EXERCISE INPUTS |
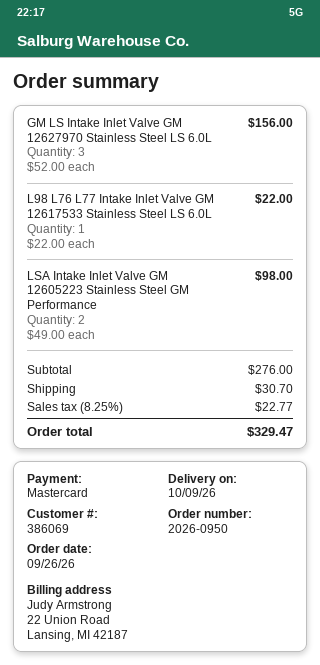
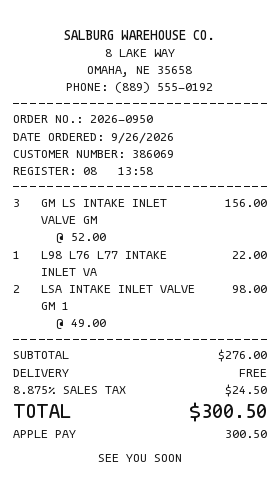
payment method: Mastercard -> Apple Pay
shipping: 30.70 -> 0.00
tax: 8.25% = 22.77 -> 8.875% = 24.50
total: 329.47 -> 300.50

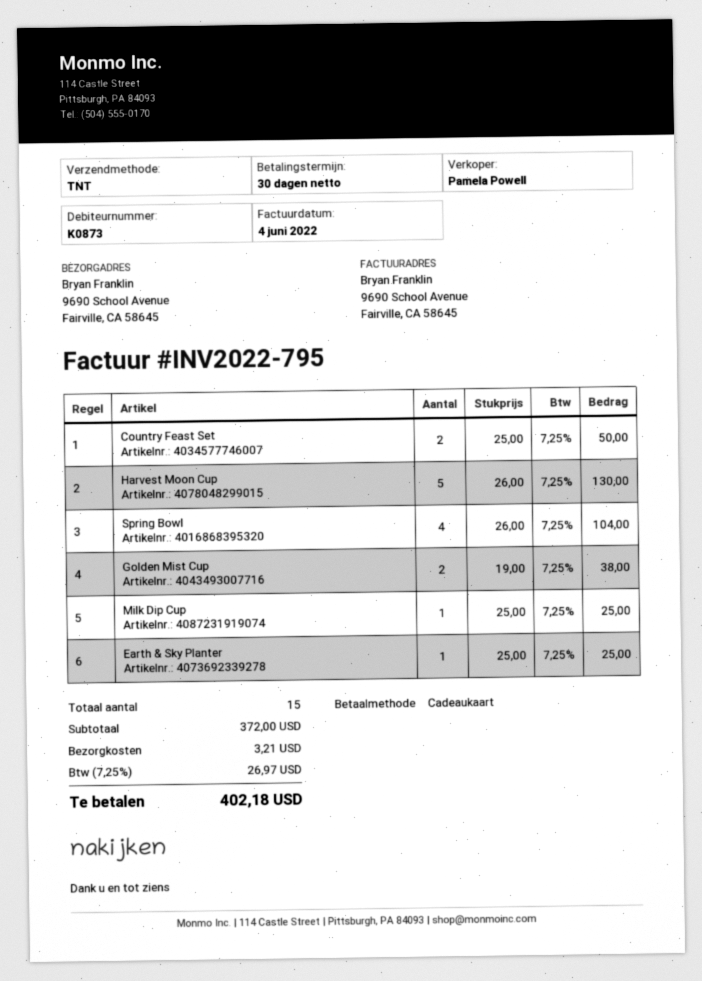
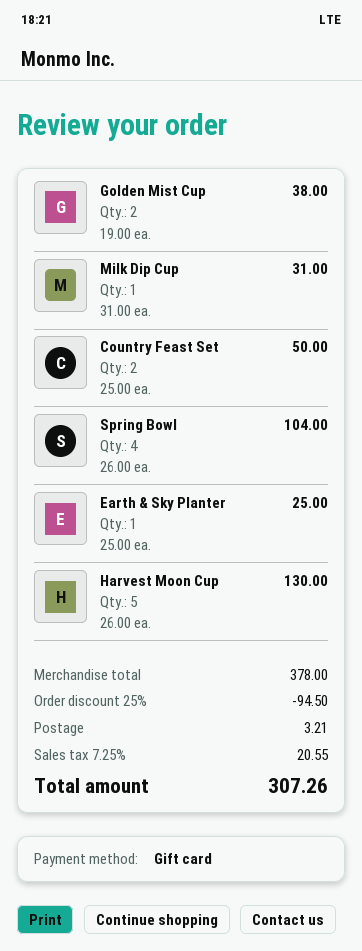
Milk Dip Cup: 1 x 25.00 = 25.00 -> 1 x 31.00 = 31.00
subtotal: 372.00 -> 378.00
discount: none -> 25% = 94.50
tax: 7.25% = 26.97 -> 7.25% = 20.55
total: 402.18 -> 307.26

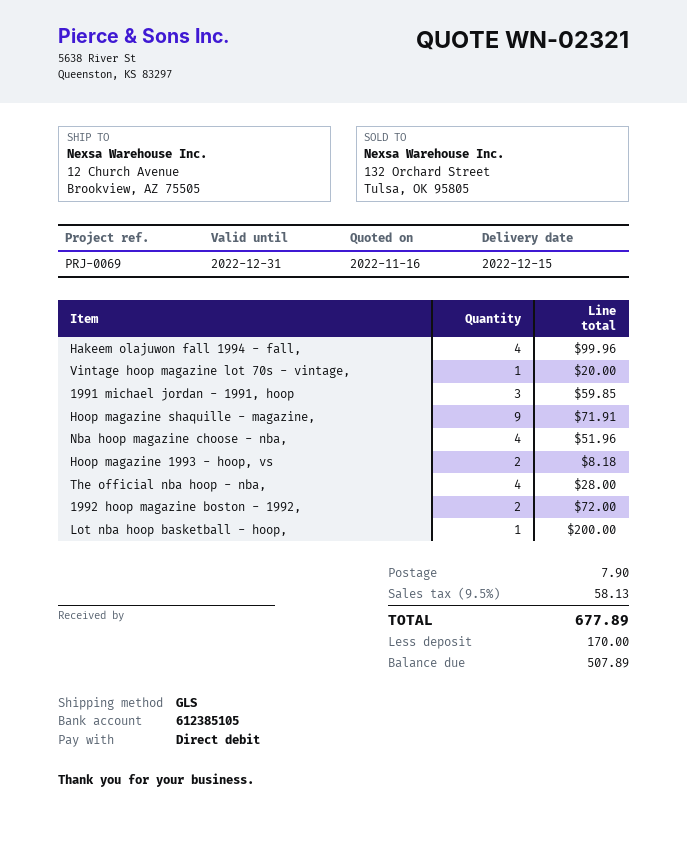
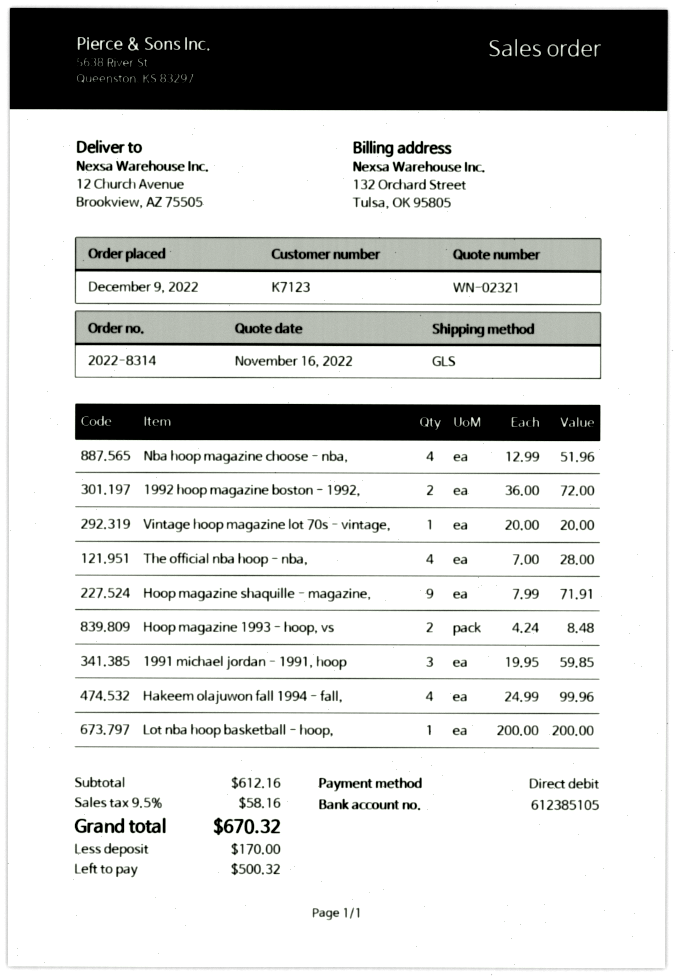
Hoop magazine 1993 - hoop, vs: 2 for 8.18 -> 2 for 8.48
shipping: 7.90 -> none
tax: 9.5% = 58.13 -> 9.5% = 58.16
total: 677.89 -> 670.32
balance: 507.89 -> 500.32

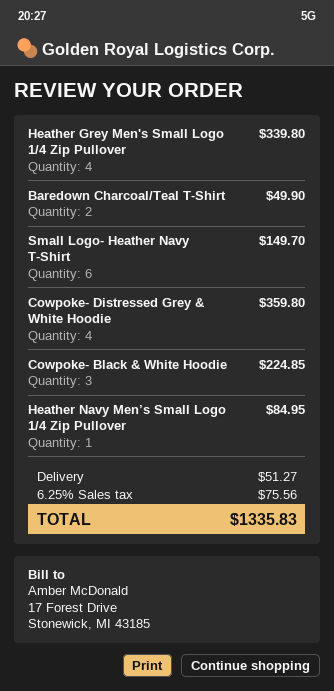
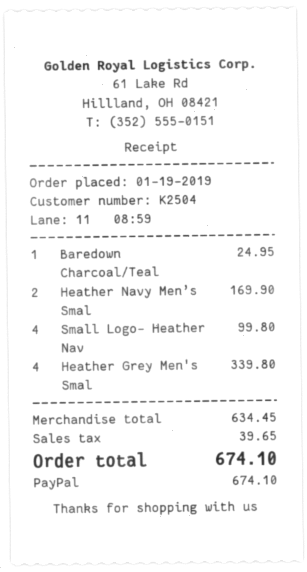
Baredown Charcoal/Teal T-Shirt: 2 for 49.90 -> 1 for 24.95
Small Logo- Heather Navy T-Shirt: 6 for 149.70 -> 4 for 99.80
Cowpoke- Distressed Grey & White Hoodie: 4 for 359.80 -> none
Cowpoke- Black & White Hoodie: 3 for 224.85 -> none
Heather Navy Men’s Small Logo 1/4 Zip Pullover: 1 for 84.95 -> 2 for 169.90
shipping: 51.27 -> none
tax: 75.56 -> 39.65
total: 1335.83 -> 674.10

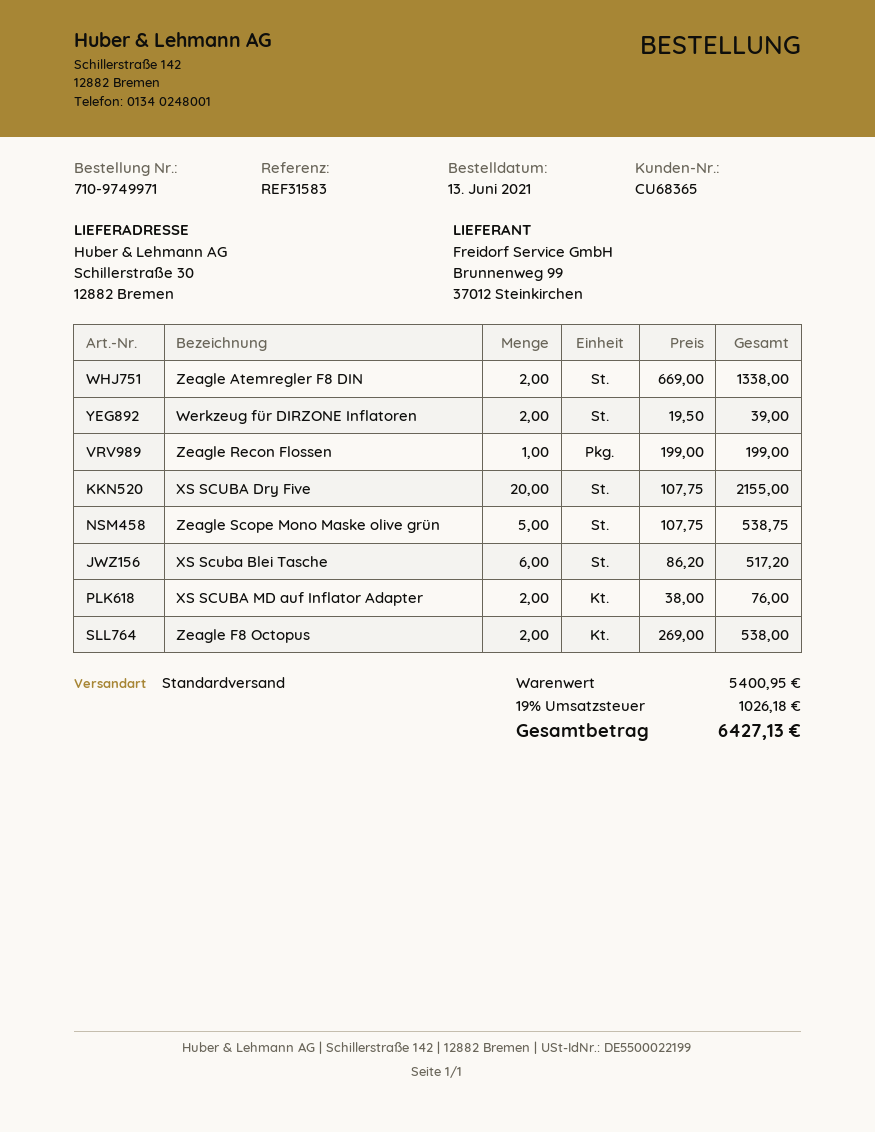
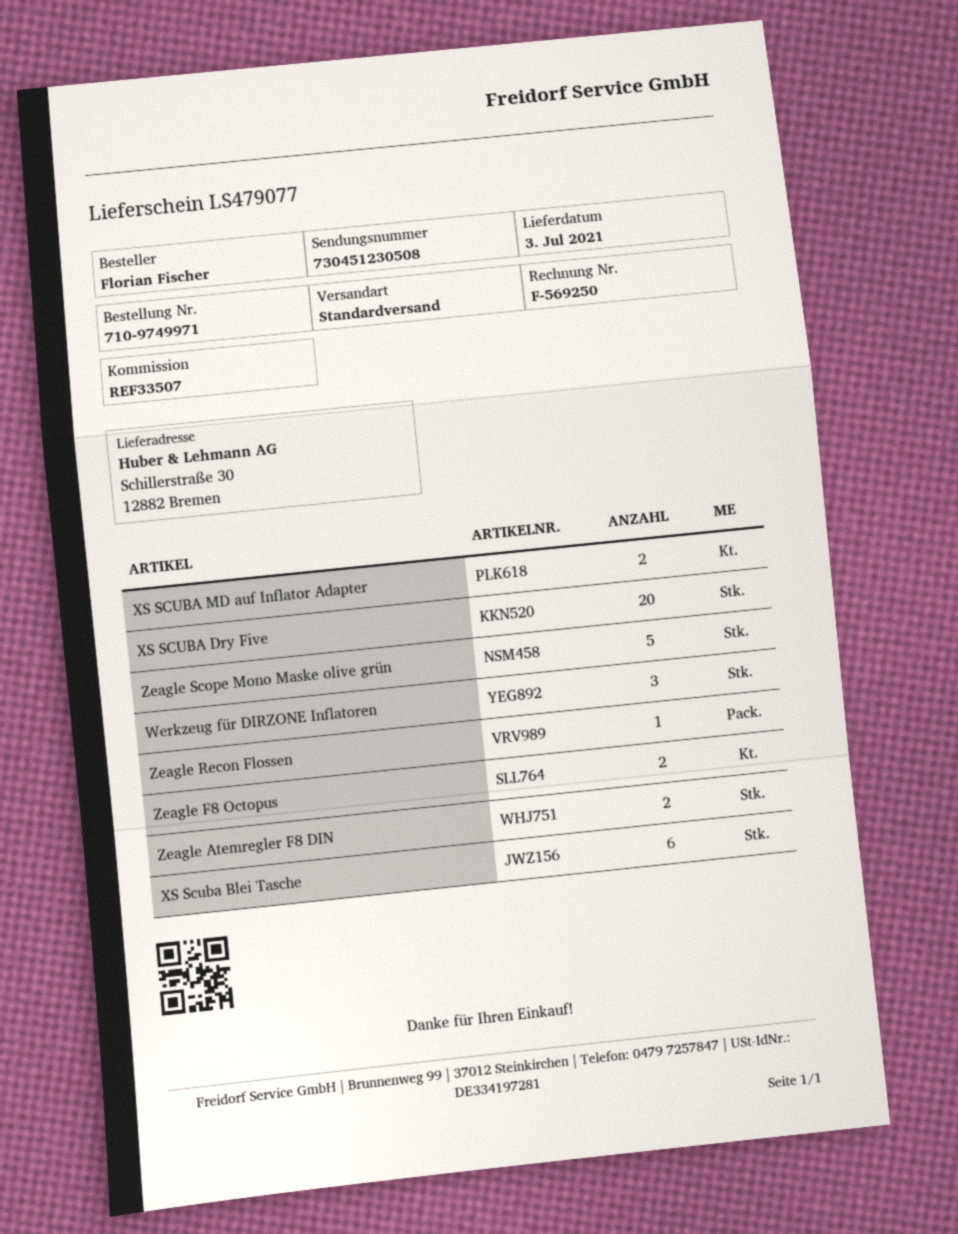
reference: REF31583 -> REF33507
Werkzeug für DIRZONE Inflatoren: 2 -> 3

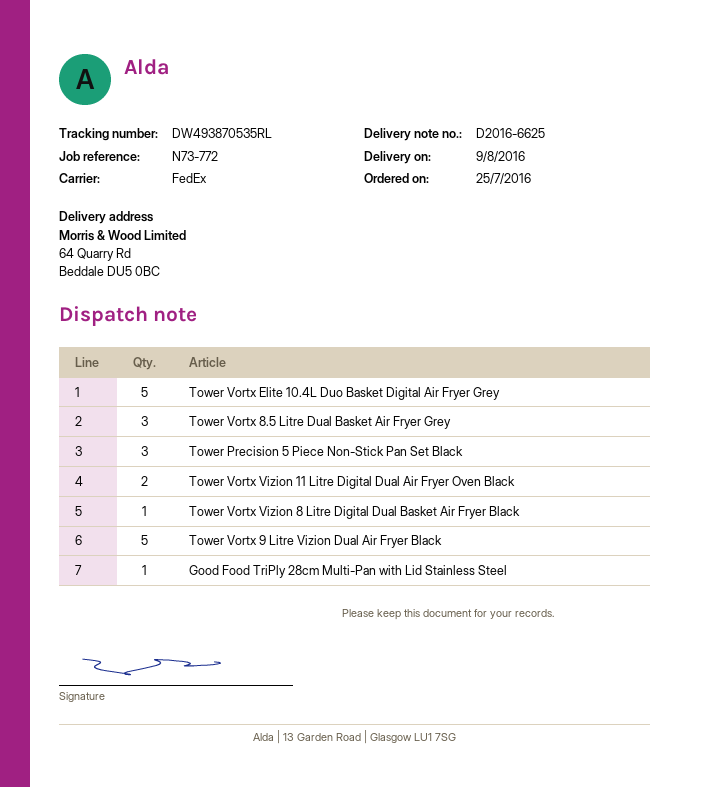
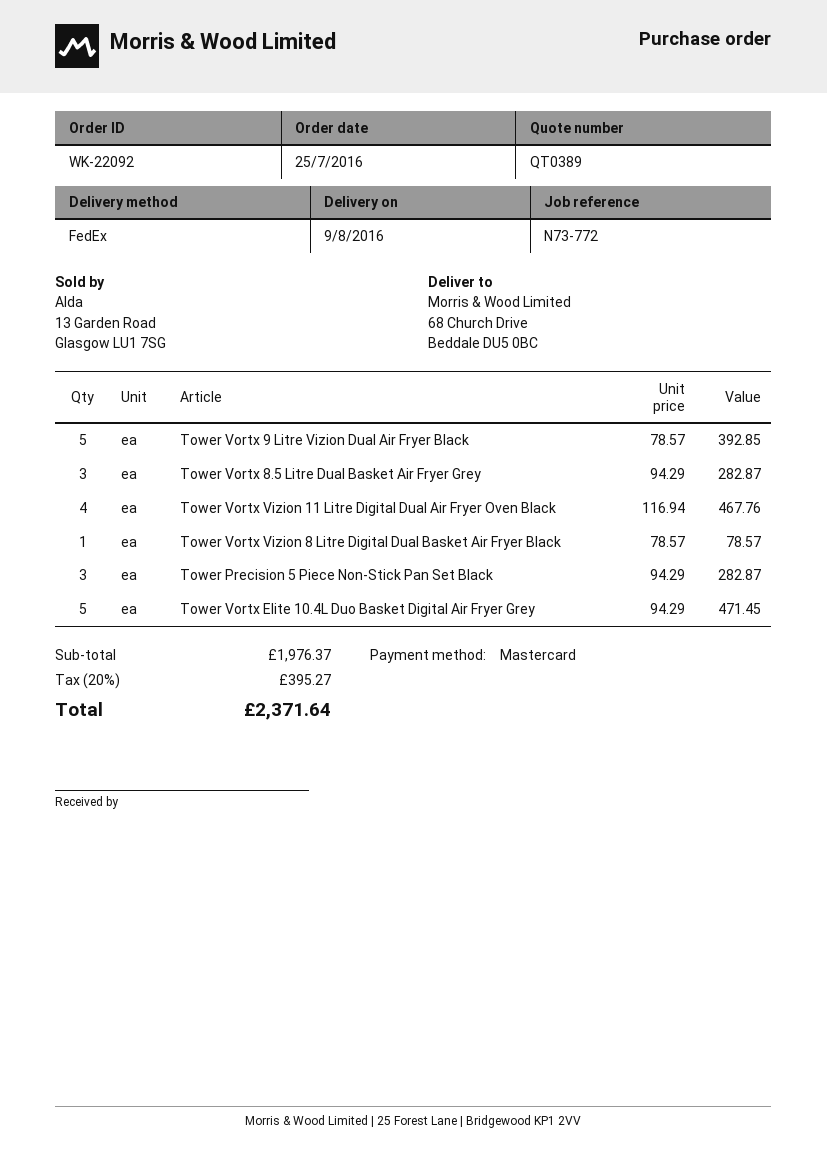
ship to: 64 Quarry Rd, Beddale DU5 0BC -> 68 Church Drive, Beddale DU5 0BC
Tower Vortx Vizion 11 Litre Digital Dual Air Fryer Oven Black: 2 -> 4
Good Food TriPly 28cm Multi-Pan with Lid Stainless Steel: 1 -> none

TASK INSTRUCTIONS |
Without including any picture, reproduce the material above word for word.

RESULT OF THIS EXERCISE |
payment method: Mastercard -> Apple Pay
shipping: 30.70 -> 0.00
tax: 8.25% = 22.77 -> 8.875% = 24.50
total: 329.47 -> 300.50

Milk Dip Cup: 1 x 25.00 = 25.00 -> 1 x 31.00 = 31.00
subtotal: 372.00 -> 378.00
discount: none -> 25% = 94.50
tax: 7.25% = 26.97 -> 7.25% = 20.55
total: 402.18 -> 307.26

Hoop magazine 1993 - hoop, vs: 2 for 8.18 -> 2 for 8.48
shipping: 7.90 -> none
tax: 9.5% = 58.13 -> 9.5% = 58.16
total: 677.89 -> 670.32
balance: 507.89 -> 500.32

Baredown Charcoal/Teal T-Shirt: 2 for 49.90 -> 1 for 24.95
Small Logo- Heather Navy T-Shirt: 6 for 149.70 -> 4 for 99.80
Cowpoke- Distressed Grey & White Hoodie: 4 for 359.80 -> none
Cowpoke- Black & White Hoodie: 3 for 224.85 -> none
Heather Navy Men’s Small Logo 1/4 Zip Pullover: 1 for 84.95 -> 2 for 169.90
shipping: 51.27 -> none
tax: 75.56 -> 39.65
total: 1335.83 -> 674.10

reference: REF31583 -> REF33507
Werkzeug für DIRZONE Inflatoren: 2 -> 3

ship to: 64 Quarry Rd, Beddale DU5 0BC -> 68 Church Drive, Beddale DU5 0BC
Tower Vortx Vizion 11 Litre Digital Dual Air Fryer Oven Black: 2 -> 4
Good Food TriPly 28cm Multi-Pan with Lid Stainless Steel: 1 -> none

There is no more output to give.